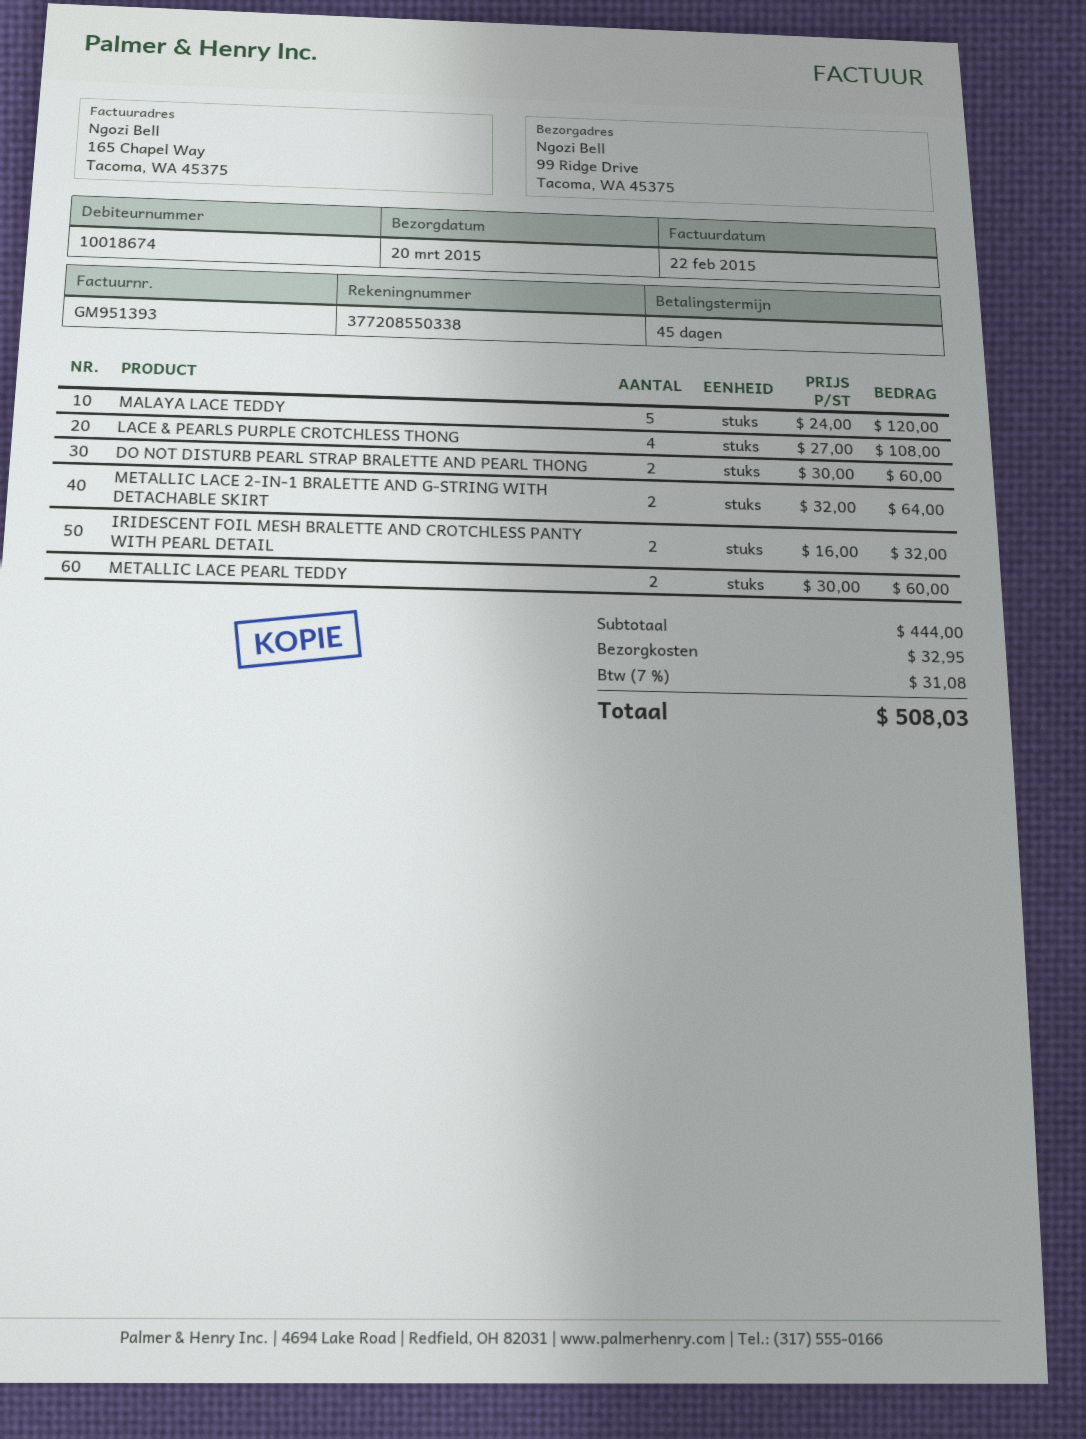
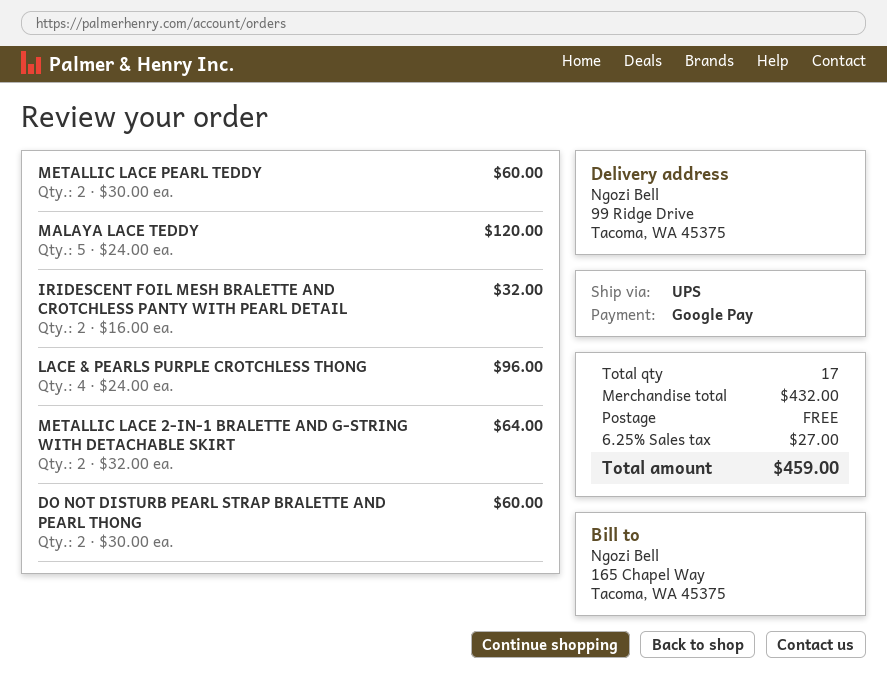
LACE & PEARLS PURPLE CROTCHLESS THONG: 4 x 27.00 = 108.00 -> 4 x 24.00 = 96.00
subtotal: 444.00 -> 432.00
shipping: 32.95 -> 0.00
tax: 7% = 31.08 -> 6.25% = 27.00
total: 508.03 -> 459.00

### EXERCISE:
Keep the pictures out of the copy and return the rest of the data above exactly.

### COMPLETED EXERCISE:
LACE & PEARLS PURPLE CROTCHLESS THONG: 4 x 27.00 = 108.00 -> 4 x 24.00 = 96.00
subtotal: 444.00 -> 432.00
shipping: 32.95 -> 0.00
tax: 7% = 31.08 -> 6.25% = 27.00
total: 508.03 -> 459.00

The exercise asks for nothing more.